[GIVEN RECORDS — start]

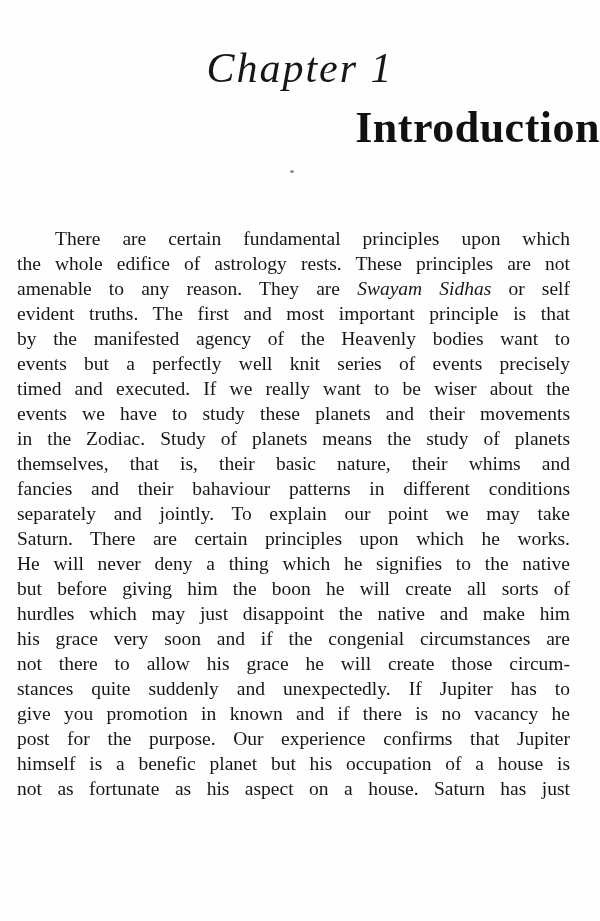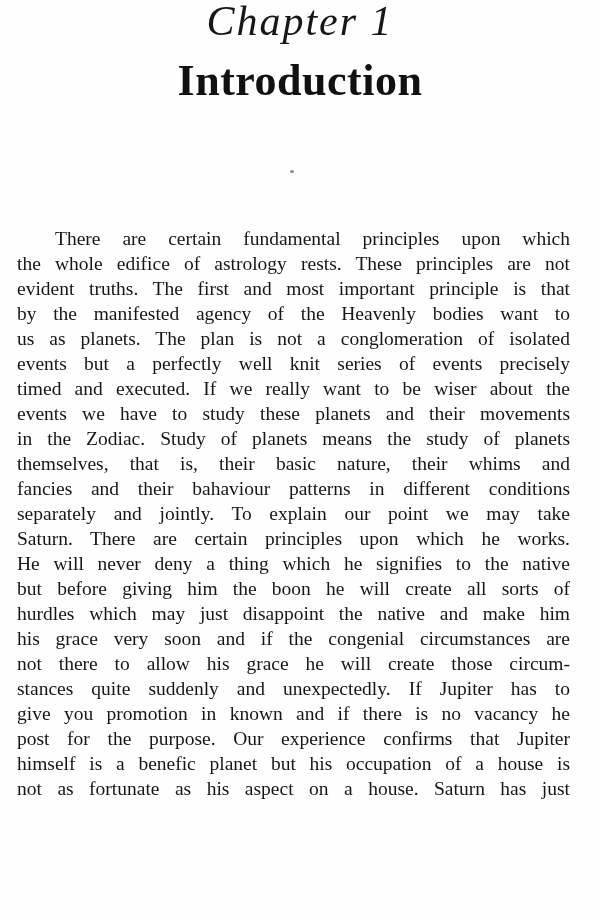--- a/index.html
+++ b/index.html
@@ -11,32 +11,33 @@
     position: relative;
     width: 600px;
     height: 921px;
     background: #fefefe;
     font-family: "Liberation Serif", "DejaVu Serif", serif;
     color: #141414;
     overflow: hidden;
   }
   .chapter-title {
     margin: 0;
+    padding-top: 47px;
     text-align: center;
     font-style: italic;
     font-weight: normal;
     font-size: 42px;
     line-height: 1.0;
     letter-spacing: 2px;
     color: #171717;
   }
   .book-title {
     margin: 0;
     margin-top: 17px;
-    text-align: center;
+    text-align: right;
     font-weight: bold;
     font-size: 44px;
     line-height: 1.0;
     letter-spacing: 0.5px;
     color: #111111;
   }
   .stray-mark {
     position: absolute;
     left: 290px;
     top: 170px;
@@ -70,23 +71,23 @@
 </head>
 <body>
 
 <div class="page">
   <h2 class="chapter-title">Chapter 1</h2>
   <h1 class="book-title">Introduction</h1>
   <div class="stray-mark"></div>
   <div class="body-paragraph">
       <div class="line first"><span>There are certain fundamental principles upon which</span></div>
       <div class="line"><span>the whole edifice of astrology rests. These principles are not</span></div>
+      <div class="line"><span>amenable to any reason. They are </span><em>Swayam Sidhas</em><span> or self</span></div>
       <div class="line"><span>evident truths. The first and most important principle is that</span></div>
       <div class="line"><span>by the manifested agency of the Heavenly bodies want to</span></div>
-      <div class="line"><span>us as planets. The plan is not a conglomeration of isolated</span></div>
       <div class="line"><span>events but a perfectly well knit series of events precisely</span></div>
       <div class="line"><span>timed and executed. If we really want to be wiser about the</span></div>
       <div class="line"><span>events we have to study these planets and their movements</span></div>
       <div class="line"><span>in the Zodiac. Study of planets means the study of planets</span></div>
       <div class="line"><span>themselves, that is, their basic nature, their whims and</span></div>
       <div class="line"><span>fancies and their bahaviour patterns in different conditions</span></div>
       <div class="line"><span>separately and jointly. To explain our point we may take</span></div>
       <div class="line"><span>Saturn. There are certain principles upon which he works.</span></div>
       <div class="line"><span>He will never deny a thing which he signifies to the native</span></div>
       <div class="line"><span>but before giving him the boon he will create all sorts of</span></div>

[GIVEN RECORDS — finish]

WORK REQUEST: This exercise calls for a verbatim output of the entries, pictures omitted.

SOLUTION TO THIS PROBLEM:
--- a/index.html
+++ b/index.html
@@ -11,32 +11,33 @@
     position: relative;
     width: 600px;
     height: 921px;
     background: #fefefe;
     font-family: "Liberation Serif", "DejaVu Serif", serif;
     color: #141414;
     overflow: hidden;
   }
   .chapter-title {
     margin: 0;
+    padding-top: 47px;
     text-align: center;
     font-style: italic;
     font-weight: normal;
     font-size: 42px;
     line-height: 1.0;
     letter-spacing: 2px;
     color: #171717;
   }
   .book-title {
     margin: 0;
     margin-top: 17px;
-    text-align: center;
+    text-align: right;
     font-weight: bold;
     font-size: 44px;
     line-height: 1.0;
     letter-spacing: 0.5px;
     color: #111111;
   }
   .stray-mark {
     position: absolute;
     left: 290px;
     top: 170px;
@@ -70,23 +71,23 @@
 </head>
 <body>
 
 <div class="page">
   <h2 class="chapter-title">Chapter 1</h2>
   <h1 class="book-title">Introduction</h1>
   <div class="stray-mark"></div>
   <div class="body-paragraph">
       <div class="line first"><span>There are certain fundamental principles upon which</span></div>
       <div class="line"><span>the whole edifice of astrology rests. These principles are not</span></div>
+      <div class="line"><span>amenable to any reason. They are </span><em>Swayam Sidhas</em><span> or self</span></div>
       <div class="line"><span>evident truths. The first and most important principle is that</span></div>
       <div class="line"><span>by the manifested agency of the Heavenly bodies want to</span></div>
-      <div class="line"><span>us as planets. The plan is not a conglomeration of isolated</span></div>
       <div class="line"><span>events but a perfectly well knit series of events precisely</span></div>
       <div class="line"><span>timed and executed. If we really want to be wiser about the</span></div>
       <div class="line"><span>events we have to study these planets and their movements</span></div>
       <div class="line"><span>in the Zodiac. Study of planets means the study of planets</span></div>
       <div class="line"><span>themselves, that is, their basic nature, their whims and</span></div>
       <div class="line"><span>fancies and their bahaviour patterns in different conditions</span></div>
       <div class="line"><span>separately and jointly. To explain our point we may take</span></div>
       <div class="line"><span>Saturn. There are certain principles upon which he works.</span></div>
       <div class="line"><span>He will never deny a thing which he signifies to the native</span></div>
       <div class="line"><span>but before giving him the boon he will create all sorts of</span></div>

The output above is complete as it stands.